(Stored items)
·····
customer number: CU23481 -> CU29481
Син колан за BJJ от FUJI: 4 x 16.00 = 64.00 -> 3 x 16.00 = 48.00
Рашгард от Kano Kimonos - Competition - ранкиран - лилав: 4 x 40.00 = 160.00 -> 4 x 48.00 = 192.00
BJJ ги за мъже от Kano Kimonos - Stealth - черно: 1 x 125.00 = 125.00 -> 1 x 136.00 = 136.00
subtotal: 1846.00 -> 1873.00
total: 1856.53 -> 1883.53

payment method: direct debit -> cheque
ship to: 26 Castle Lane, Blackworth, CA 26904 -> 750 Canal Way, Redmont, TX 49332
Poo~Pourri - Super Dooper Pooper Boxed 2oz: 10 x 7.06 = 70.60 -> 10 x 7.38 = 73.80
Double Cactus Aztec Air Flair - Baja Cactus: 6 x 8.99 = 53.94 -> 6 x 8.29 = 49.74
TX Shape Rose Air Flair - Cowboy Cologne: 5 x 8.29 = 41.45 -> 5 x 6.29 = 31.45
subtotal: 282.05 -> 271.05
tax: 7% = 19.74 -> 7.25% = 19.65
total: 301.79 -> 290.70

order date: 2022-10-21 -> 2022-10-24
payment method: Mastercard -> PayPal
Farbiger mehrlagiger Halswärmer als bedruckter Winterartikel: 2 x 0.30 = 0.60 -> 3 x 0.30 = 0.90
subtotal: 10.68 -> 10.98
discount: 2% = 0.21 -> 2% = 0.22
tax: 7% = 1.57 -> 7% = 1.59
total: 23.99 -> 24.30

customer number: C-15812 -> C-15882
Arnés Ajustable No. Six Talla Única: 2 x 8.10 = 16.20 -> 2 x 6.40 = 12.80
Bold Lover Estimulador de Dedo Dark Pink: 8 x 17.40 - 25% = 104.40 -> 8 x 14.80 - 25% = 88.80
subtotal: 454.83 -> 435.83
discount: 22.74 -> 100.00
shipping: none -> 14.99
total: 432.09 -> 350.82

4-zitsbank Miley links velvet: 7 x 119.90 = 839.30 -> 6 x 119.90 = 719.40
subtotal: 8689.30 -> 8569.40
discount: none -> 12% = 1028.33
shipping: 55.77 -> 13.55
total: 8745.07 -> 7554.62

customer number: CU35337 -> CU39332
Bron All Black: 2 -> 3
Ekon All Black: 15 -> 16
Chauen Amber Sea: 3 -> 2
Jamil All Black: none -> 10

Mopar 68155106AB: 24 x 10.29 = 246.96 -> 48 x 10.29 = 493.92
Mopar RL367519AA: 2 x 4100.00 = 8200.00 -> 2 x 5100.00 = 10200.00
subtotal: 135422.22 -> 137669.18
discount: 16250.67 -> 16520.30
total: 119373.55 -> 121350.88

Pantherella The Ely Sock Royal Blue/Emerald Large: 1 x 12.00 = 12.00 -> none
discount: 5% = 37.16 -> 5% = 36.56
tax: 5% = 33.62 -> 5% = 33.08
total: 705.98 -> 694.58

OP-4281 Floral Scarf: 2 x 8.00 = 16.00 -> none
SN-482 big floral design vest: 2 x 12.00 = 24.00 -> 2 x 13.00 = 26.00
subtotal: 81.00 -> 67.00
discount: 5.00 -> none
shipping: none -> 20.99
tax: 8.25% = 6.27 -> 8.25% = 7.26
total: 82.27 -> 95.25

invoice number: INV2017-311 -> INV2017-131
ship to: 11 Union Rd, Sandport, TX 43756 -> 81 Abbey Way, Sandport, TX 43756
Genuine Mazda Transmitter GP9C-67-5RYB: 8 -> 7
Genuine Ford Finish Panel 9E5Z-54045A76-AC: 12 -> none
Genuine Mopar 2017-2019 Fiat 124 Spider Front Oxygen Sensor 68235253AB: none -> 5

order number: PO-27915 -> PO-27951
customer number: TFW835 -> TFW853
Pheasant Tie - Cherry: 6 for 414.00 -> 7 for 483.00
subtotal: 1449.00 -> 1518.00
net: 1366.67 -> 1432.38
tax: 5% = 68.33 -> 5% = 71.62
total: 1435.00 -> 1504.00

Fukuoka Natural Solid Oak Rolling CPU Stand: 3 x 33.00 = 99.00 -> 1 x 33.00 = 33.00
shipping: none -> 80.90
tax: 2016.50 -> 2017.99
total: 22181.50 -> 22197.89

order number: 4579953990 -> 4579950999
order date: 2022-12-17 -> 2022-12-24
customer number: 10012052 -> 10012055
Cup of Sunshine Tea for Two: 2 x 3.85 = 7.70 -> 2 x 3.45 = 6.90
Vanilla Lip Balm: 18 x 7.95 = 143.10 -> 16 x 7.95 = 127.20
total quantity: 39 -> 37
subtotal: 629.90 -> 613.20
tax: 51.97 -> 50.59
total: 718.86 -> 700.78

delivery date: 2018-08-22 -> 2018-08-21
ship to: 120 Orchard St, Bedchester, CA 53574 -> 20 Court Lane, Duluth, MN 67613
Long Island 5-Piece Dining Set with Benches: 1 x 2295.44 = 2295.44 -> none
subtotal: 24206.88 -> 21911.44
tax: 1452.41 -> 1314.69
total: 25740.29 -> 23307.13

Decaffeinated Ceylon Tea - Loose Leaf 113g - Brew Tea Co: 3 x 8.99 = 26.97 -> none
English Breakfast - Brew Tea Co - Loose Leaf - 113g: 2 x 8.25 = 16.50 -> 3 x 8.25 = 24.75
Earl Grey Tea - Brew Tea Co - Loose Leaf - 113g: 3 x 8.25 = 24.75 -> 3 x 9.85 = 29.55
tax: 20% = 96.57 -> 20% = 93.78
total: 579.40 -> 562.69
·····
EXERCISE OBJECTIVE: Every line holding the word "payment" should be copied out of the records above.

RESULT OF THIS EXERCISE:
payment method: direct debit -> cheque
payment method: Mastercard -> PayPal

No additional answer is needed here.